## Aim of the task
The material below holds the lines to copy: from the one with "margin-left: 28px ->" up to and including the one with "align-items: flex-start ->". Copy them exactly and skip the pictures.

## Material for the task

────────────────

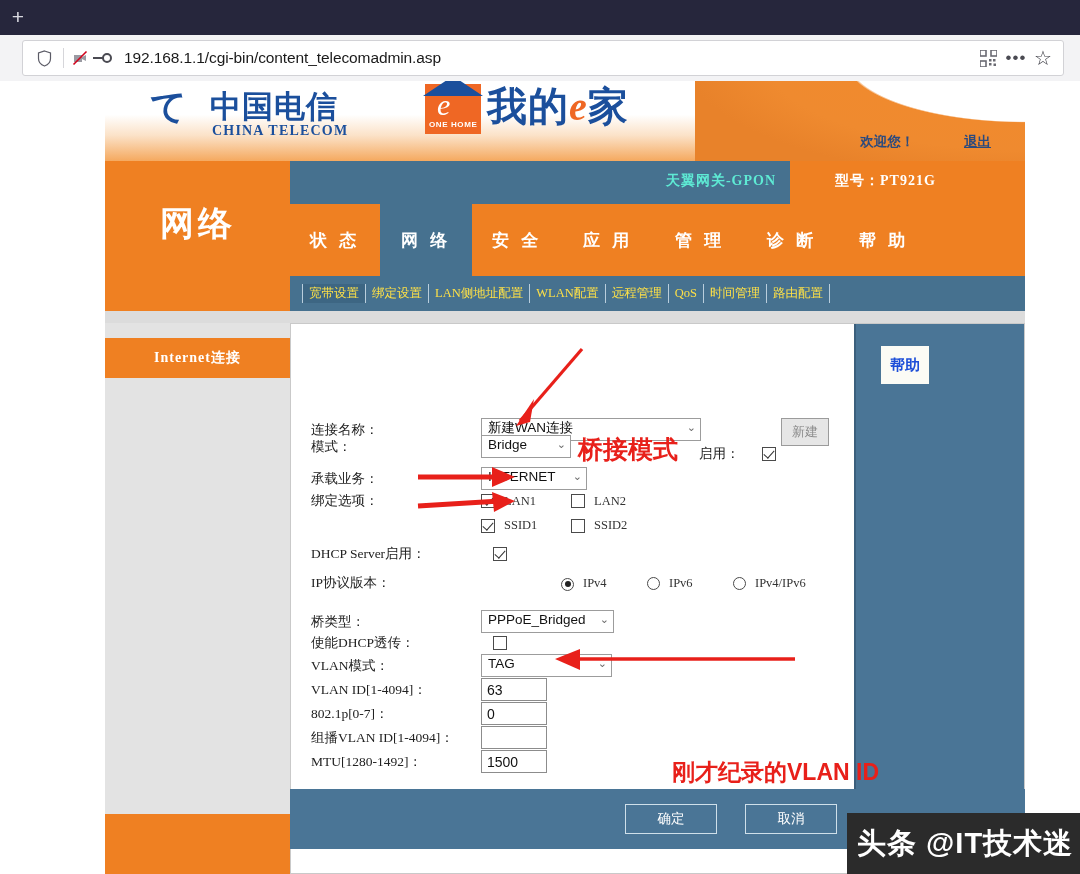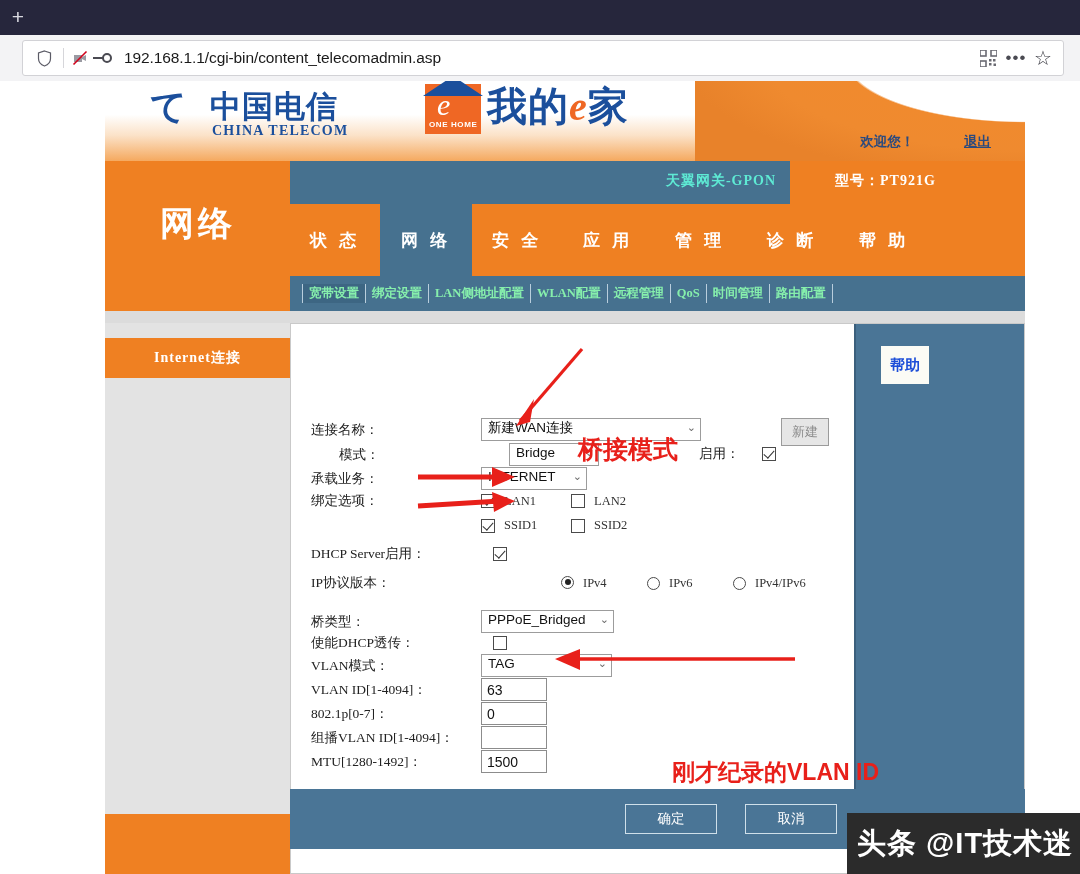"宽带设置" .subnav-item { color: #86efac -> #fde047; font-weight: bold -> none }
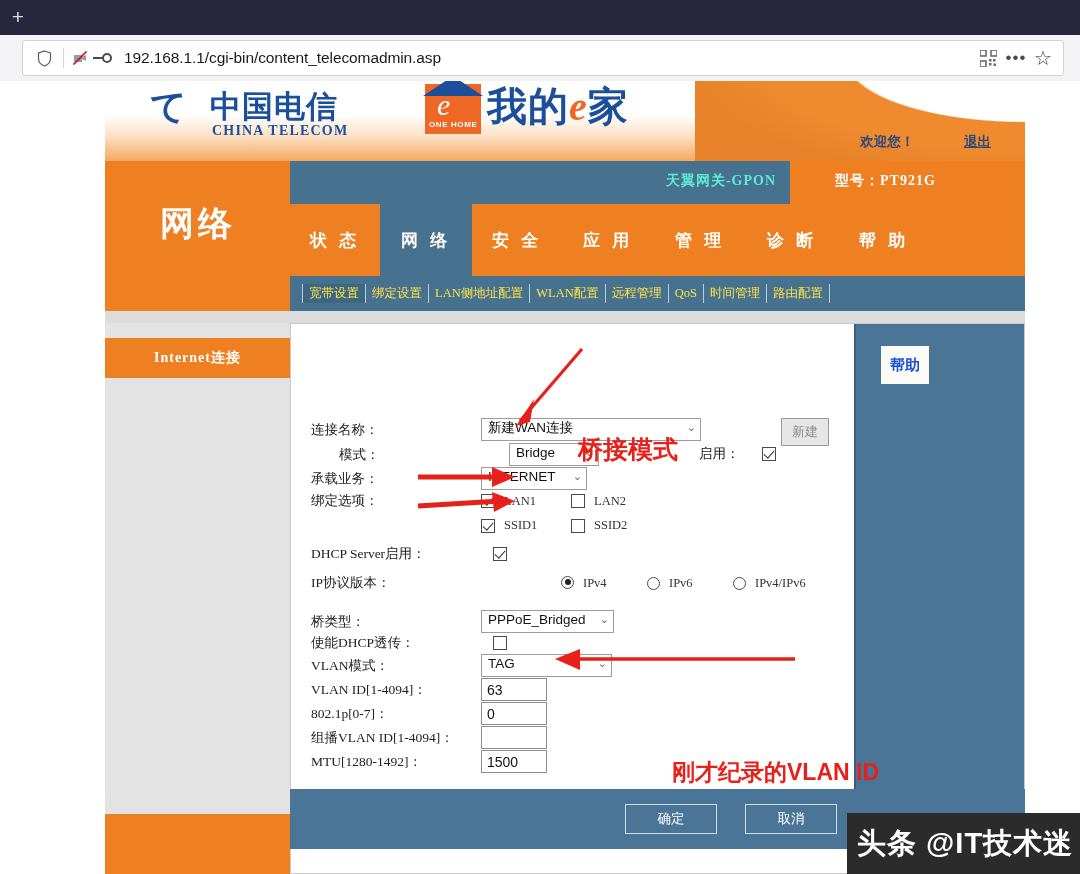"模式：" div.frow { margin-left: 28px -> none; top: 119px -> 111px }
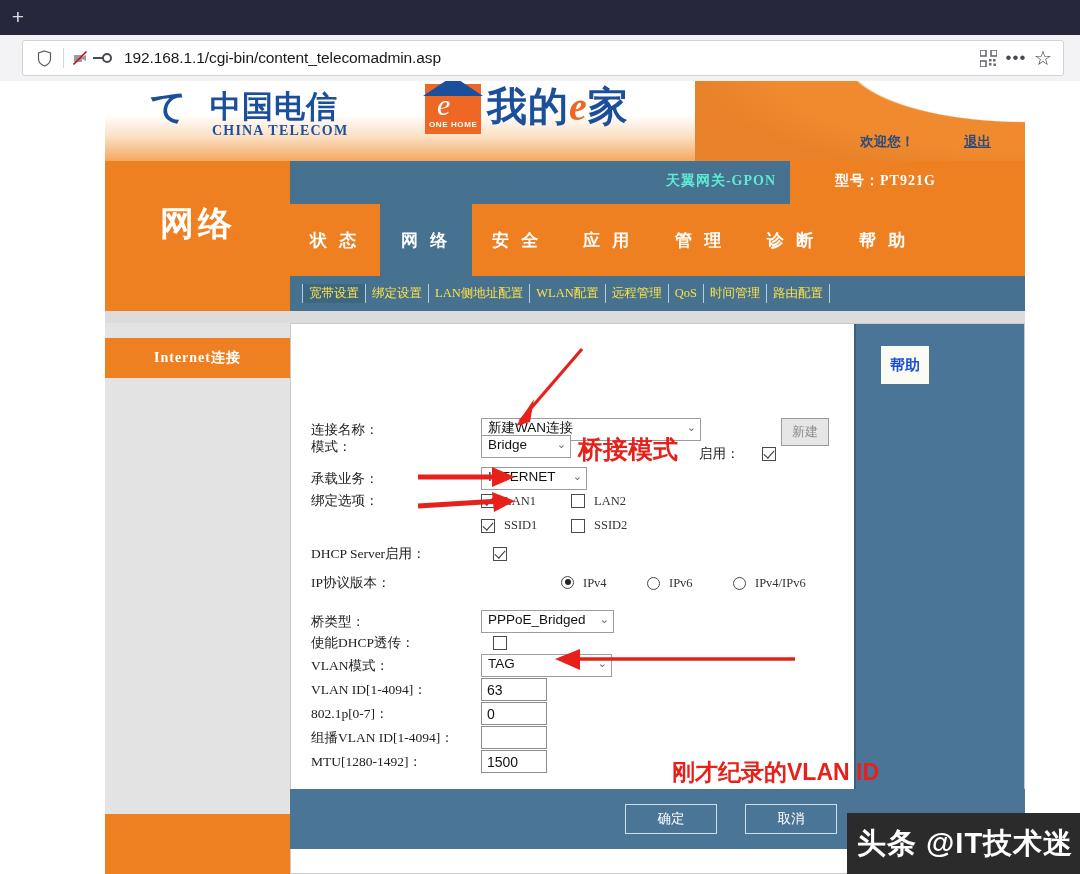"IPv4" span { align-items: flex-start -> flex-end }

────────────────

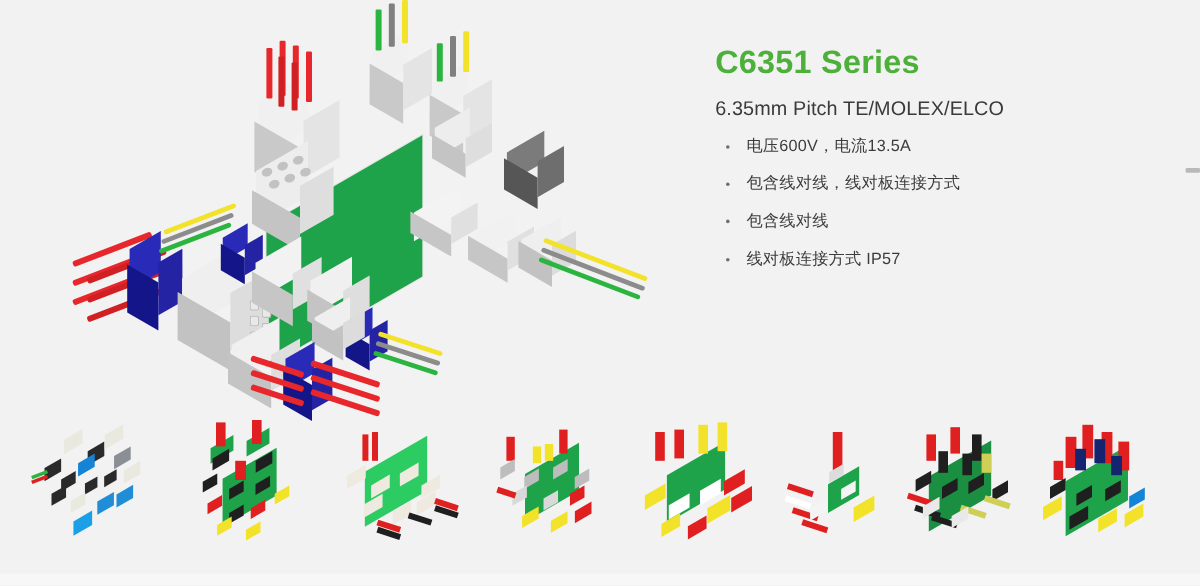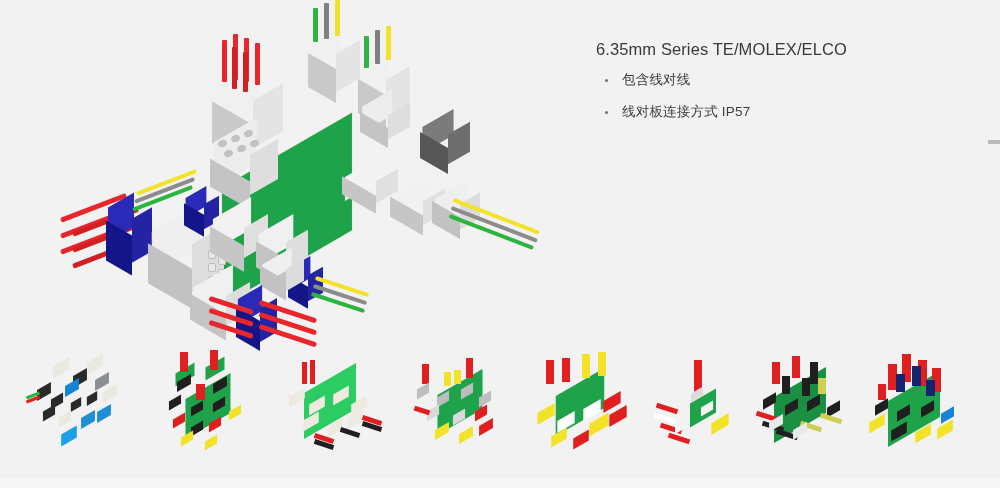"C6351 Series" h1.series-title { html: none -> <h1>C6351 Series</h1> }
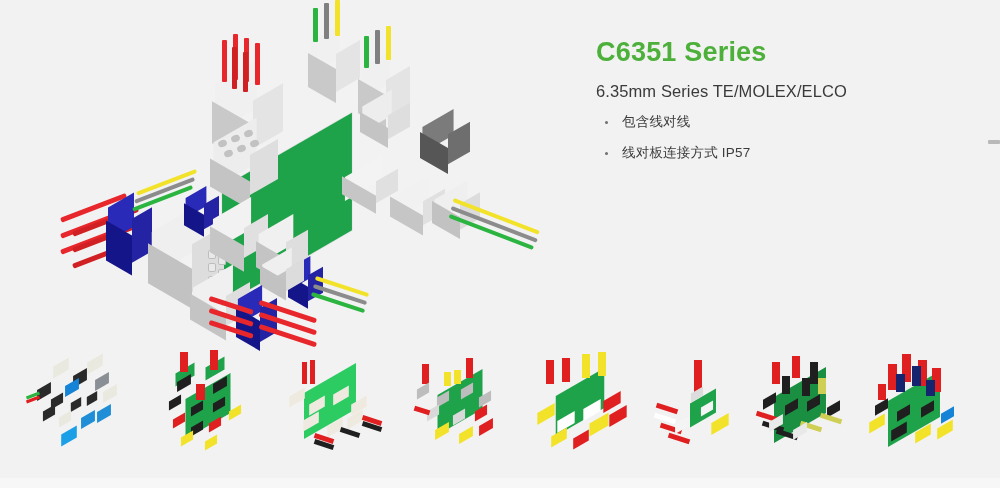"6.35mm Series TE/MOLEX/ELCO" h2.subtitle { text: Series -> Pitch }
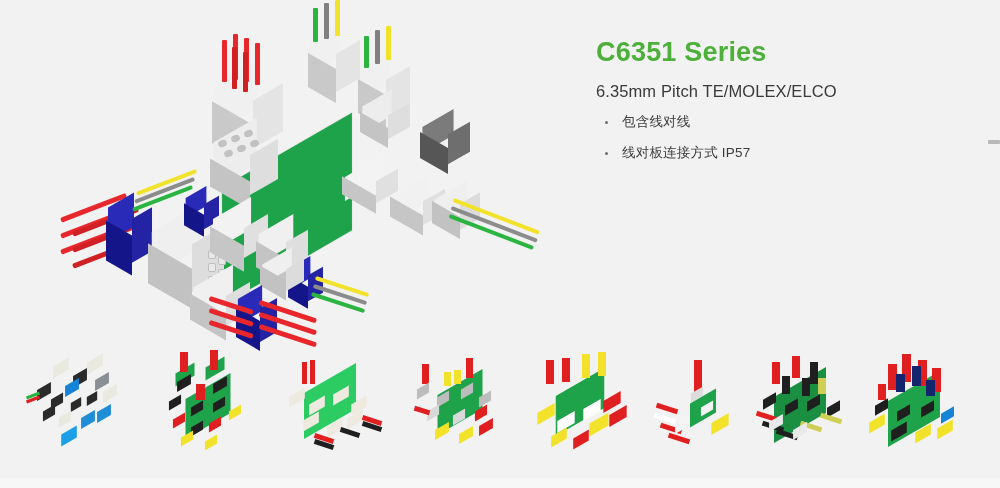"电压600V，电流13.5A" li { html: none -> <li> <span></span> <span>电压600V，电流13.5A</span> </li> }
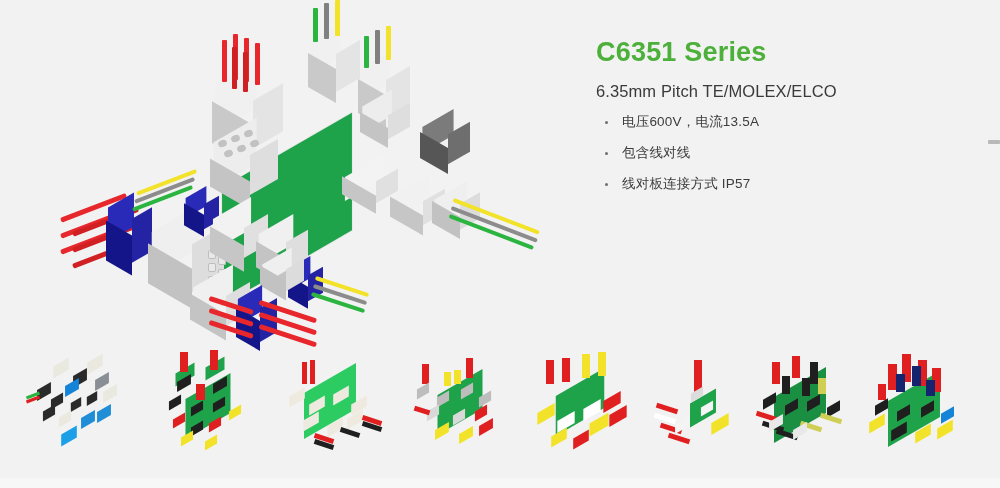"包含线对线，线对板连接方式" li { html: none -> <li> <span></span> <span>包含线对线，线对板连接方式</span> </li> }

────────────────

## Response
"模式：" div.frow { margin-left: 28px -> none; top: 119px -> 111px }
"IPv4" span { align-items: flex-start -> flex-end }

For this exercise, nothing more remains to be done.